Since Stevie’s handwriting was clearly at a crude stage and I could barely read, let alone write, Butchy got the honors. As neatly as he could, which was pretty darn good as I recall, he wrote out: “I hav givn Kimmy $10 to by three liters — (signed) Mrs. Kimball.”
The clerk took a second look but didn’t seem to mind selling us the lighters or that my mom was illiterate. So, with lighters in hand, off we ran toward the arroyo and into neighborhood history.
The arroyo, a dry four-foot-rut in the neighborhood landscape that had water in it maybe six days a year. It ran right by our house, sheathed in a thick forest of thirsty mesquite trees and tall baked brown grasses.
With all the life-molding first time experiences that would come that day, it wasn’t Mr. Franklin, looking out his window, who first saw the smoke billowing over the neighborhood, not the distant approaching sirens that converged on the scene, nor even the odd smacking sound my mother’s lips made when she heard it was me, that sticks in my mind. It was the speed at which a Zippo could turn solitude into Armageddon when it touches blades of dried grass in a breeze under a forest of parched trees.
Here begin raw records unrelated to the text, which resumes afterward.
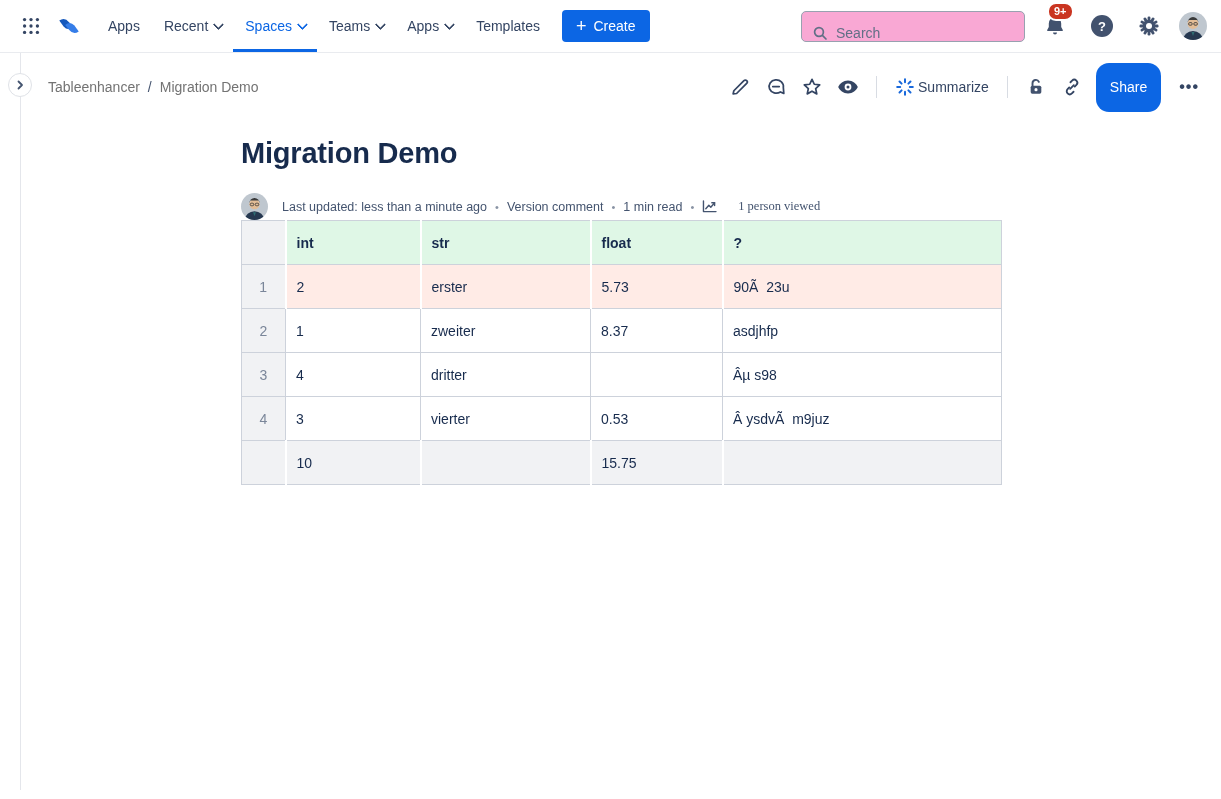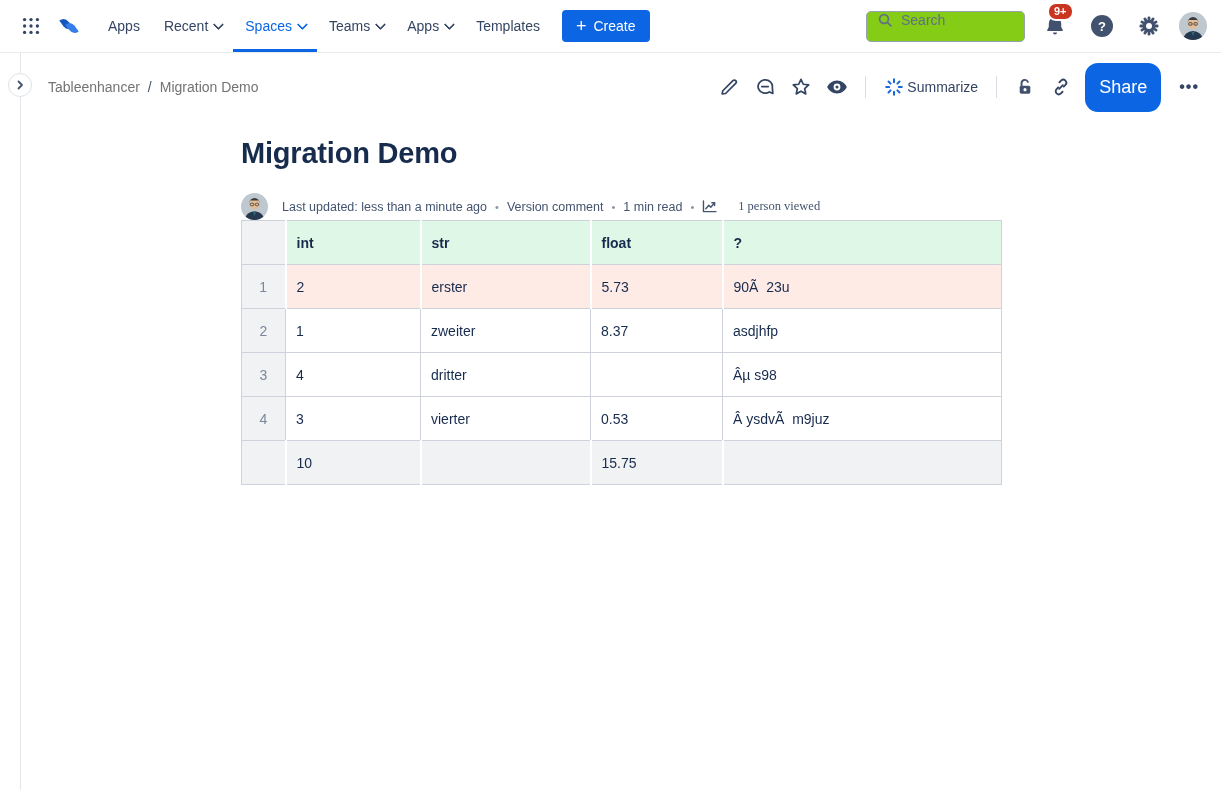--- a/index.html
+++ b/index.html
@@ -18,22 +18,22 @@
               font-size:14px; font-weight:500; color:#344563; background:none; border:none;
               cursor:pointer; }
   .nav-item.active { color:#0C66E4; box-shadow:inset 0 -3px 0 0 #0C66E4; }
   .chev { width:8px; height:8px; border-right:2px solid currentColor; border-bottom:2px solid currentColor;
           transform:rotate(45deg) translateY(-2px); border-radius:1px; }
   .create-btn { display:flex; align-items:center; gap:7px; margin-left:10px; height:32px;
                 padding:0 14px; background:#0C66E4; color:#fff; font-size:14px; font-weight:500;
                 border:none; border-radius:4px; cursor:pointer; }
   .create-plus { font-size:18px; line-height:1; font-weight:400; }
   .topnav-right { margin-left:auto; display:flex; align-items:center; gap:14px; }
-  .search-box { display:flex; align-items:flex-start; gap:8px; width:159px; height:31px;
-                border:1px solid #98A1B0; border-radius:5px; padding:0 10px; background:#84cc16; }
+  .search-box { display:flex; align-items:flex-end; gap:8px; width:224px; height:31px;
+                border:1px solid #98A1B0; border-radius:5px; padding:0 10px; background:#f9a8d4; }
   .search-box input { border:none; outline:none; font-size:14px; color:#44546F; width:130px;
                       font-family:"Liberation Sans", sans-serif; background:transparent; }
   .search-box input::placeholder { color:#626F86; }
   .bell-wrap { position:relative; }
   .badge { position:absolute; top:-8px; left:8px; background:#CA3521; color:#fff; font-size:11px;
            font-weight:700; padding:2px 5px; border-radius:9px; border:2px solid #fff; line-height:1; }
   .avatar-btn { border:none; background:none; padding:0; cursor:pointer; border-radius:50%; }
 
   
   .rail { position:absolute; left:20px; top:53px; width:1px; height:737px; background:#E4E6EB; }
@@ -43,21 +43,21 @@
   .crumb-row { position:relative; display:flex; align-items:center; height:34px; margin:17px 14px 0 48px; }
   .breadcrumb { display:flex; align-items:center; gap:8px; font-size:14px; color:#44546F; }
   .breadcrumb a { color:#737373; text-decoration:none; cursor:pointer; }
   .actions { margin-left:auto; display:flex; align-items:center; gap:4px; }
   .action-icon { width:32px; height:32px; display:flex; align-items:center; justify-content:center;
                  border:none; background:none; cursor:pointer; border-radius:4px; }
   .vdiv { width:1px; height:22px; background:#D8DCE3; margin:0 8px; }
   .summarize-btn { display:flex; align-items:center; gap:3px; border:none; background:none;
                    cursor:pointer; font-size:14px; font-weight:500; color:#344563; padding:6px 6px; }
   .share-btn { height:49px; padding:0 14px; margin:0 6px 0 4px; background:#0C66E4; color:#fff;
-               font-size:18px; font-weight:500; border:none; border-radius:13px; cursor:pointer; }
+               font-size:14px; font-weight:500; border:none; border-radius:13px; cursor:pointer; }
   .more-btn { font-size:16px; font-weight:700; color:#344563; letter-spacing:1px; border:none;
               background:none; cursor:pointer; padding:4px 8px; }
 
   
   .content { margin-left:241px; width:760px; }
   .page-title { margin-top:33px; font-size:29px; font-weight:600; color:#172B4D; letter-spacing:-0.2px; }
   .byline { display:flex; gap:14px; margin-top:23px; }
   .byline-avatar { flex:0 0 auto; }
   .byline-text { font-size:14px; color:#44546F; }
   .byline-line1 { display:flex; align-items:center; gap:8px; }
I can’t remember what happened to Stevie or Butchy that day, but I would be put to death immediately. My mother, having struggled with this odd, and now clearly dangerous child for some years, cracked.
The fire was not what upset her, it was the “Thou shall not steal” stuff I would get it for. I got one good whack with my belt for every dollar we took.
But I got the best of it. Kids, once adults, are forever blaming their moms for imagined errors in their upbringing. The “welts” from the fire of ’56 would become my most effective weapon as I needled the screeching denials of a mother for the next half-century.
I thought I got the best of it. I got the $10, the lighters (she assumed the Fire Department had confiscated them — they had not), and my exaggerated stories about “bloody welts” from my (well-deserved) whipping, up until she wore with pride the “IT’S ALL MY FAULT” tee shirt I got her on her 70th birthday.